Monday, September 07, 2009

The PetroChina Syndrome: Doing it Right in Alberta

Back in May of 2006, I had posted a thread titled "Doing it Right in Alberta"

The reason for the posting of the thread was to point to new oil extraction technology being used in the development of the tarsands in Alberta.

Just recently in the news as posted on this site here you will read that PetroChina is investing in the Athabascan field.

Going back to the thread titled "Doing it Right in Alberta", you will find a lengthy article written by WorldNetDaily columnist Jon Dougherty. The article was written back in October of 2000.

The headline to the article, was one of those grabber headlines that read Research promises $5/barrel oil.

While the headline was not realistic on the cost of a barrel of oil being $5, there was one part of the article that was intriguing and that is this:

"Master Separation Technology" makes drilling for oil obsolete, Elgin said. The process works by breaking the electro-bond between oil and sand. After extracting oil, the sand is returned in pristine condition. "In fact, you can plant a crop in the same soil the next day," Elgin said, "so there are no environmental concerns with this method."

At the Athabasca site in northern Alberta, Canada, the new technology has been tested and declared effective. Elgin said in North America alone there "is enough oil in the first thousand feet of just our abandoned wells in Canada and the United States to supply the entirety of the continent for 400 years."


The gist of the article was that a new technology for extracting oil from the tarsands was being developed and it was eco-friendly. And according to WorldNetDaily, the bigger oil companies like Exxon and others pooh-poohed the technology.

Now since we can flash forward to this year, we now know that PetroChina has invested almost 2 billion dollars in a private company that owns the Athabascan fields.

There is an irony that comes from the thread I had made in that it is stated in the end of the WorldNetDaily article:

Elgin said the new technology would be used in Canada first "because there are no environmental laws to rewrite and we're welcome there." But, he noted, "there is a pipeline right there in northern Alberta, where some of this technology has been tested, that we could get the oil to market just as cheaply and efficiently as we've promised."
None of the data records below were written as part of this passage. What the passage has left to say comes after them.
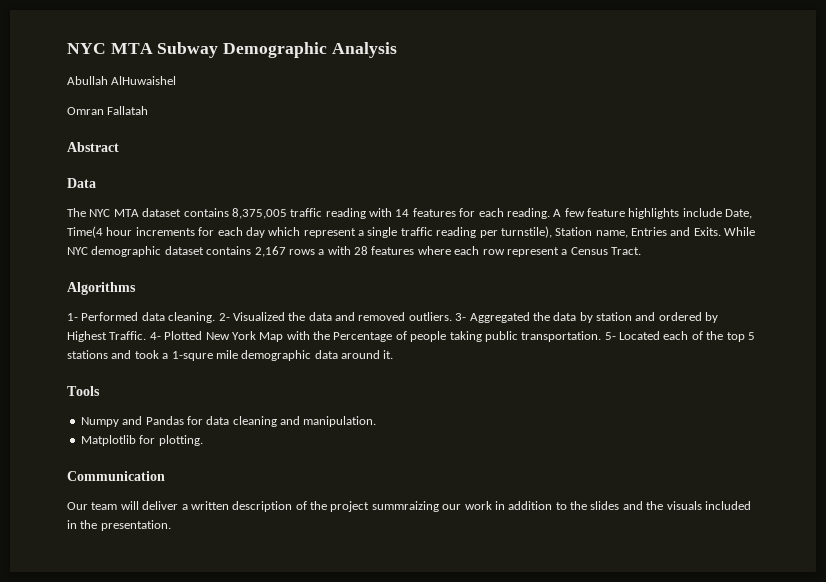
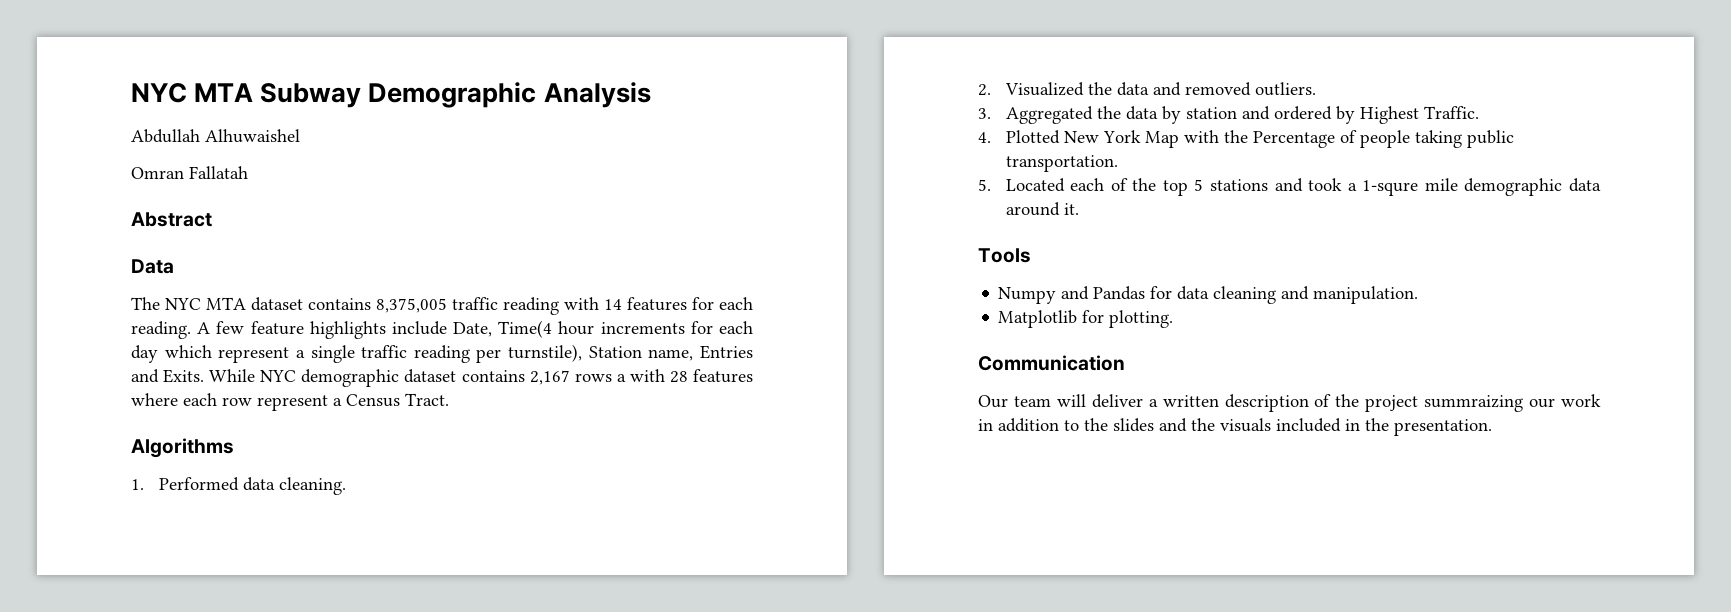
[67,76,177,85] Abullah AlHuwaishel -> [131,129,300,143] Abdullah Alhuwaishel
[67,313,78,321] 1- -> [131,479,144,490] 1.
[218,313,230,321] 2- -> [978,84,991,96] // 2.
[455,313,467,321] 3- -> [978,108,991,119] // 3.
[149,332,161,340] 4- -> [978,132,991,143] // 4.
[604,332,616,340] 5- -> [978,179,991,191] // 5.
Once the technology is in place in Canada, Elgin said, the U.S. would be next. "The system is already in use in Canada -- they have written the laws for it, they are used to it. It only makes sense to start there," he said.

Today, Elgin will attend a seminar to describe the new technology at Monrovia, Calif., at a United Republicans of California meeting to be held at the Four Points Barcello Hotel. The meeting begins at 9 a.m. local time. Elgin will speak at 1 p.m. on the topic,

"The Chinese Oil Noose."


Former state Sen. Don Rogers, an independent oilman, will moderate the event.


(emphasis added)


I will be continuing the theme of this thread as I go and pull up past threads I have posted on what is happening with the energy security in the U.S. and how the dollars decline will make companies like PetroChina rich.

And how the environmentalist movement in the U.S. is being used by investors like Soros and Buffett to malign companies like Exxon and ConocoPhillips to the point that the cost to do business becomes futile or expensive.

The Keystone Pipeline project is just one example of how the environmentalist movement is hindering increased oil production in Alberta that would go to refineries in the U.S. while Chinese owned oil companies benefit in Alberta.

Moreover, the oil from the Atahbascan field will supply China.

To date, there has not been one lawsuit that I could find against the development in the Athabascan field.

That fact should set off alarm bells. To date it hasn't.